Find the line holding "discount: 1.71 -> 1.47" in the entries below. Give it again exactly, along with every line after it up to and including the line holding "tax: 672.69 -> 608.83".

= Beginning of Section =

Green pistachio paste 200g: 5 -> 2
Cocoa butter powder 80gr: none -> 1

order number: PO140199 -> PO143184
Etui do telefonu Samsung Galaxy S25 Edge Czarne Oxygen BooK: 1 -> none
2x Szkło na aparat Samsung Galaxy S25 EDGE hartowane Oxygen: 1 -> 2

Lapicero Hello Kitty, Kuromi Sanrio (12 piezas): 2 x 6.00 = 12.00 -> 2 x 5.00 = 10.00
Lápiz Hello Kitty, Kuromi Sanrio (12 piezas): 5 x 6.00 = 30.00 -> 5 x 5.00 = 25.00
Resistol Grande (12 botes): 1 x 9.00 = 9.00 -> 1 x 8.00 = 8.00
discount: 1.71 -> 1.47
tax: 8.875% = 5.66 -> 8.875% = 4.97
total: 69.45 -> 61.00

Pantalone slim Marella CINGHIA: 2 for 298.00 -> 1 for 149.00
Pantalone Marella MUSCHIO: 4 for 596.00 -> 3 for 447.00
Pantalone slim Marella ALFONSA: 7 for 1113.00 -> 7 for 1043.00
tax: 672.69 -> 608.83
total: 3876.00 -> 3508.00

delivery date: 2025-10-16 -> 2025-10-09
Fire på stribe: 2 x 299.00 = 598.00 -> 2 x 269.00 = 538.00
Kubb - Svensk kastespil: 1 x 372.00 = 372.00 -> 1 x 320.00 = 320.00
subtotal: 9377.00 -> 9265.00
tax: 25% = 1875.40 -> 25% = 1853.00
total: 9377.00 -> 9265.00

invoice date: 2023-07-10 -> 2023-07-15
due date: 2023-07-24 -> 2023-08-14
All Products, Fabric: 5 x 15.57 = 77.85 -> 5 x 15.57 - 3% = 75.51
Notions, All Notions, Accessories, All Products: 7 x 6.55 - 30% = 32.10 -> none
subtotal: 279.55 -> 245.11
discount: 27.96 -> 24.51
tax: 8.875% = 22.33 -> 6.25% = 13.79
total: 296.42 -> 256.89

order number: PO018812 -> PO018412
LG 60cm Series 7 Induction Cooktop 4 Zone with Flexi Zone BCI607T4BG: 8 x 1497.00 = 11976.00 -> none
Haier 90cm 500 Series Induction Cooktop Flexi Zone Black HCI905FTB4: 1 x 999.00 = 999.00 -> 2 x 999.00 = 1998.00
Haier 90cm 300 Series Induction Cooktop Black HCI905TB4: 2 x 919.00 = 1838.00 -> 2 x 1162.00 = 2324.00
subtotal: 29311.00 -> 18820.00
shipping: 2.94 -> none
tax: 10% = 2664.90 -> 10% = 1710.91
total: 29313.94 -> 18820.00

= End of Section =

**Output**
discount: 1.71 -> 1.47
tax: 8.875% = 5.66 -> 8.875% = 4.97
total: 69.45 -> 61.00

Pantalone slim Marella CINGHIA: 2 for 298.00 -> 1 for 149.00
Pantalone Marella MUSCHIO: 4 for 596.00 -> 3 for 447.00
Pantalone slim Marella ALFONSA: 7 for 1113.00 -> 7 for 1043.00
tax: 672.69 -> 608.83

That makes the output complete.